Best photo timing: Stegastein later in the day is usually more rewarding than visiting at the busiest midday moment. If the platform is crowded, keep driving carefully and look for quieter pull-offs above Aurland where the fjord opens up in a different way.
Two days in Flåm and Aurland: the version I recommend

If you can spare two days, do it. This is where the area starts making sense as more than a transit stop.

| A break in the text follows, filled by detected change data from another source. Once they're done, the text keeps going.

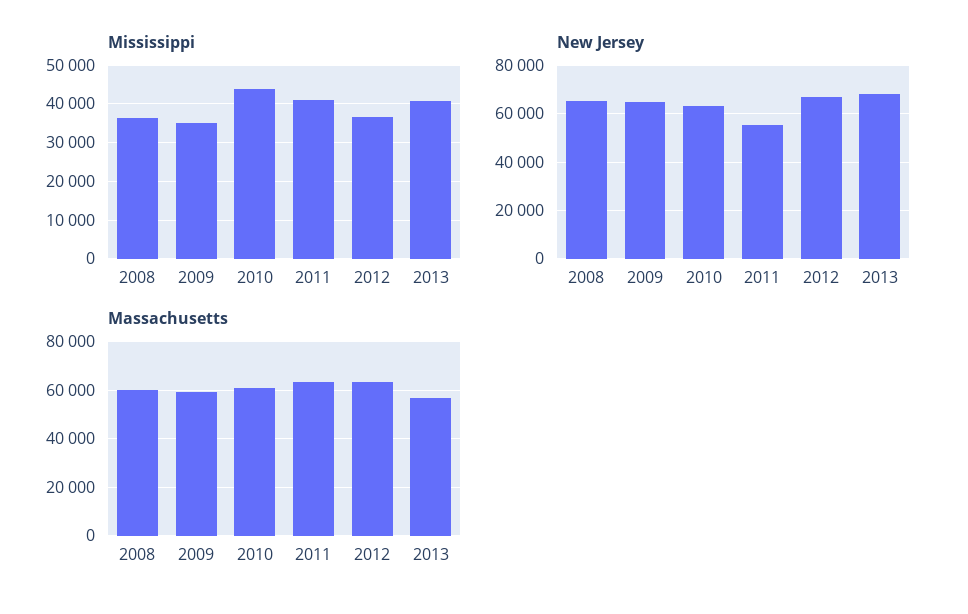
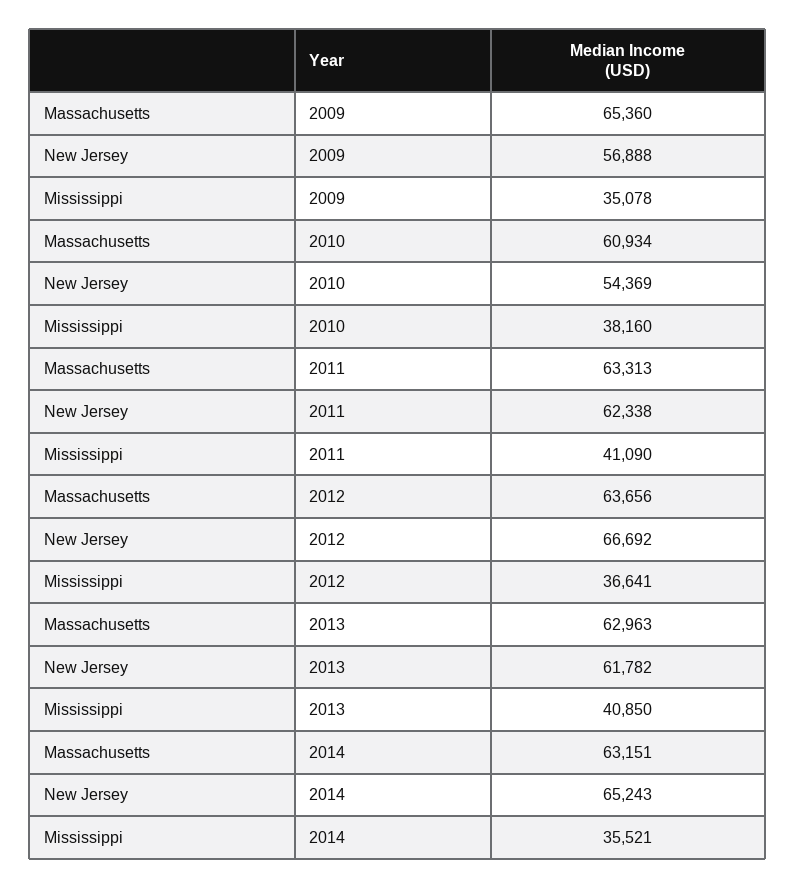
Mississippi, 2008: 36000 -> none
Mississippi, 2010: 44000 -> 38160
New Jersey, 2008: 65000 -> none
New Jersey, 2009: 65000 -> 56888
New Jersey, 2010: 62500 -> 54369
New Jersey, 2011: 55000 -> 62338
New Jersey, 2013: 67500 -> 61782
Massachusetts, 2008: 60000 -> none
Massachusetts, 2009: 60000 -> 65360
Massachusetts, 2013: 57500 -> 62963
Massachusetts, 2014: none -> 63151
New Jersey, 2014: none -> 65243
Mississippi, 2014: none -> 35521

Day 1: Arrive in Flåm, settle in, then get above the village
Keep the first day simple. Arrive in Flåm, check in, and spend time walking the waterfront instead of rushing straight into a booked activity. If the weather is decent, do the Brekkefossen hike in the afternoon. It gives you a great overview of the valley and works well as an active reset after a long drive.
Come back down for dinner by the water or drive a few minutes over to Aurland for a quieter evening atmosphere. This is also the day to scout parking, confirm tomorrow’s timings, and watch how the light moves across the fjord.

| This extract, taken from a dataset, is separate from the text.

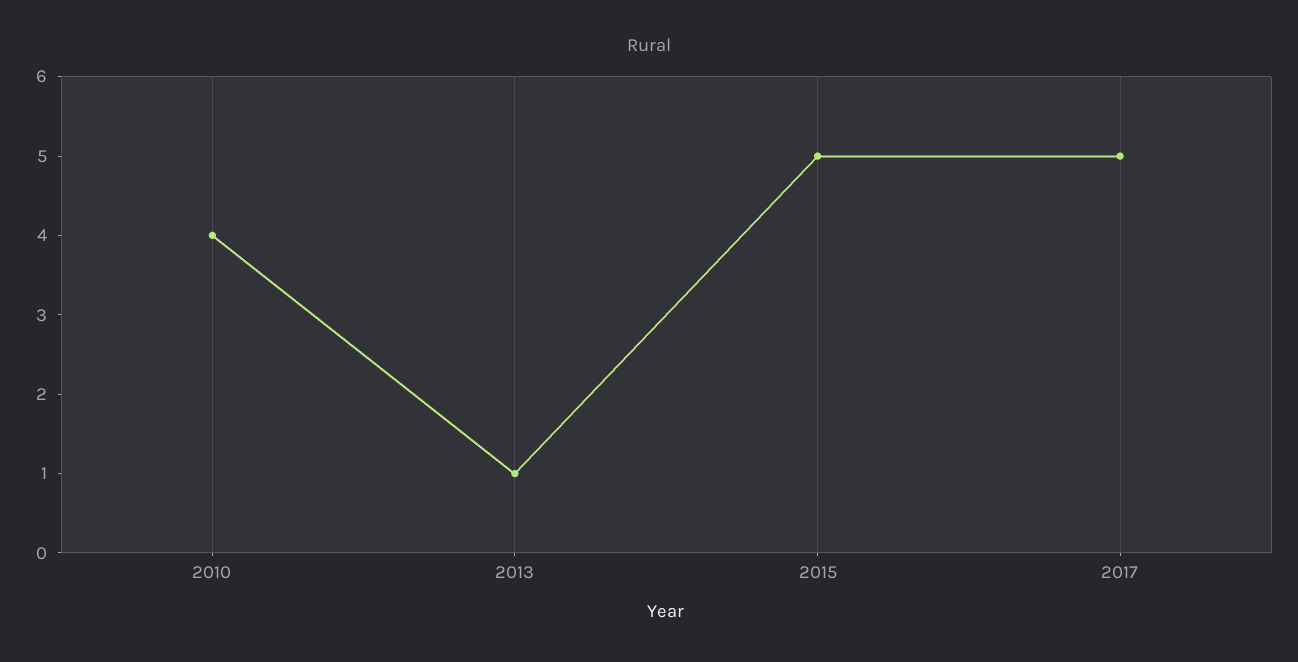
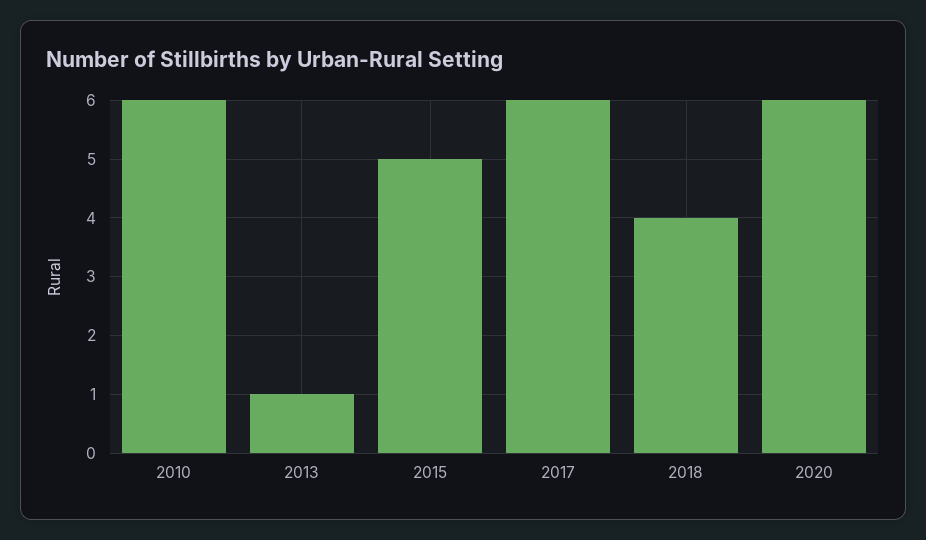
2010: 4 -> 6
2017: 5 -> 6
2018: none -> 4
2020: none -> 6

Where to sleep: Flåm if you want everything on your doorstep. Aurland if you care more about peace and a slower evening.
Photo spot: blue hour around the Flåm waterfront, especially once the day visitors start thinning out.
Day 2: Do the headline experience, then finish with the scenic drive
Use day two for the major activity you skipped on day one, either the Flåm Railway or the fjord cruise. You can technically do both in a longer stay, but for a two day route I think one is enough unless this is your main Norway splurge stop.

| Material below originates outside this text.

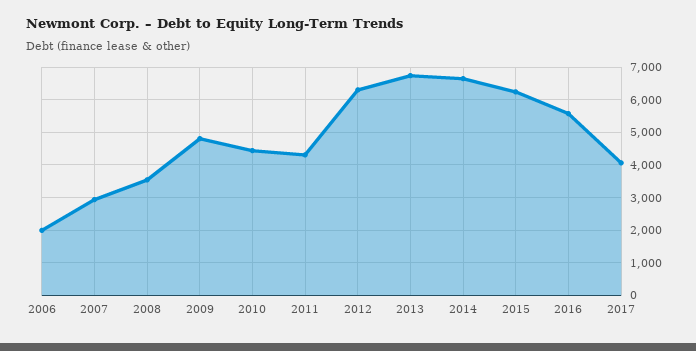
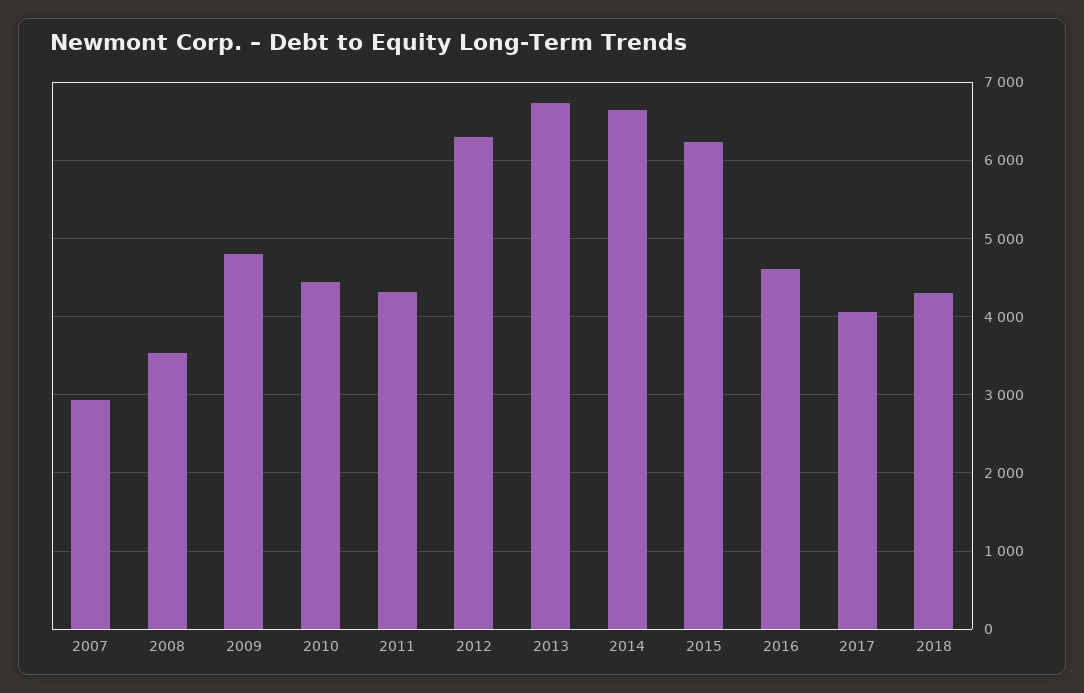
2006: 2000 -> none
2016: 5600 -> 4600
2018: none -> 4300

After that, drive through Aurland and continue to Stegastein. Do not rush this section. Stop in old Aurland. Walk a little. Let the day breathe. If you are continuing onward, this is a smooth point to connect with the Aurlandsfjellet scenic road when open, or continue toward larger Norway route legs.
Drive time: still minimal in pure mileage, but with lots of start-stop scenic pauses.
Photo spot: Stegastein, plus roadside bends above Aurland where the fjord curves away below you.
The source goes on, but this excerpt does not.